**Your goal:** All of the data, word for word and free of pictures, is the expected result.

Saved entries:
== Segment start ==
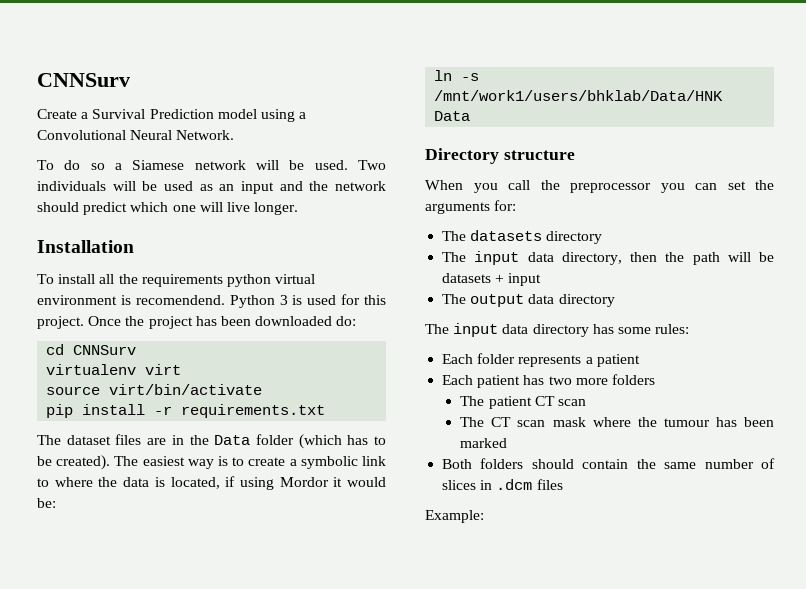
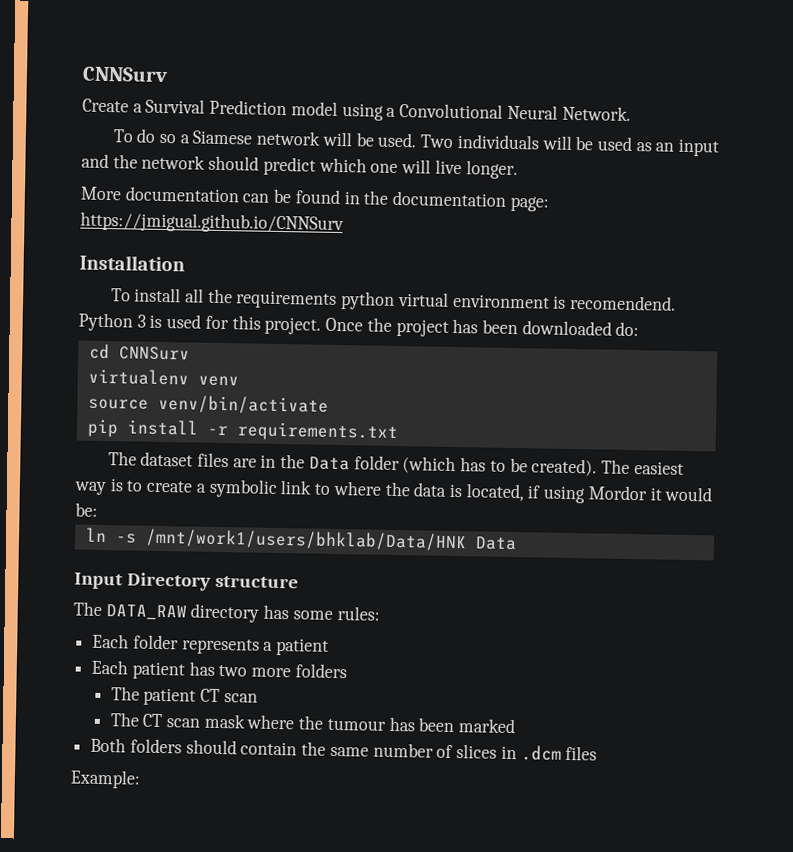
+ More documentation can be found in the documentation page: https://jmigual.github.io/CNNSurv
- virtualenv virt
+ virtualenv venv
- source virt/bin/activate
+ source venv/bin/activate
- Directory structure
+ Input Directory structure
- When you call the preprocessor you can set the arguments for:
- The datasets directory
- The input data directory, then the path will be datasets + input
- The output data directory
- The input data directory has some rules:
+ The DATA_RAW directory has some rules:

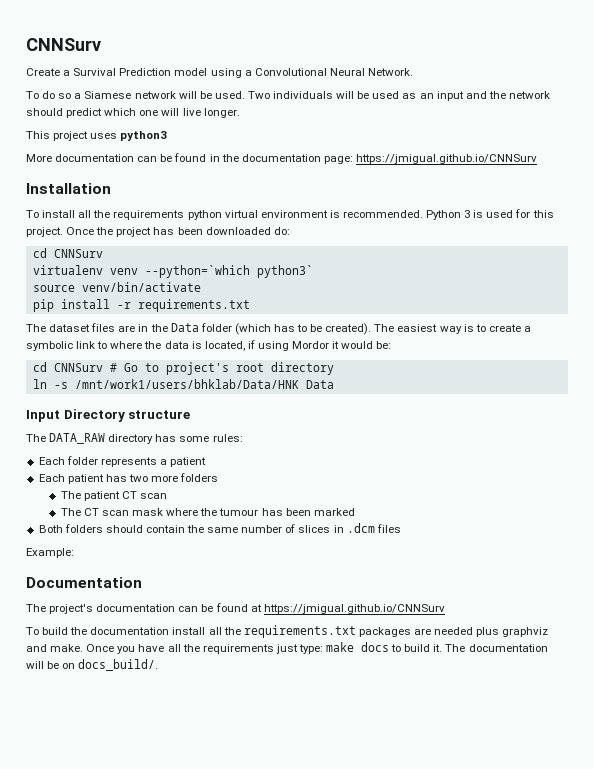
+ This project uses python3
- To install all the requirements python virtual environment is recomendend.
+ To install all the requirements python virtual environment is recommended.
- virtualenv venv
+ virtualenv venv --python=`which python3`
+ cd CNNSurv # Go to project's root directory
+ Documentation
+ The project's documentation can be found at https://jmigual.github.io/CNNSurv
+ To build the documentation install all the requirements.txt packages are needed plus graphviz and make. Once you have all the requirements just type: make docs to build it. The documentation will be on docs_build/.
== Segment end ==
**Exercise answer:**
+ More documentation can be found in the documentation page: https://jmigual.github.io/CNNSurv
- virtualenv virt
+ virtualenv venv
- source virt/bin/activate
+ source venv/bin/activate
- Directory structure
+ Input Directory structure
- When you call the preprocessor you can set the arguments for:
- The datasets directory
- The input data directory, then the path will be datasets + input
- The output data directory
- The input data directory has some rules:
+ The DATA_RAW directory has some rules:

+ This project uses python3
- To install all the requirements python virtual environment is recomendend.
+ To install all the requirements python virtual environment is recommended.
- virtualenv venv
+ virtualenv venv --python=`which python3`
+ cd CNNSurv # Go to project's root directory
+ Documentation
+ The project's documentation can be found at https://jmigual.github.io/CNNSurv
+ To build the documentation install all the requirements.txt packages are needed plus graphviz and make. Once you have all the requirements just type: make docs to build it. The documentation will be on docs_build/.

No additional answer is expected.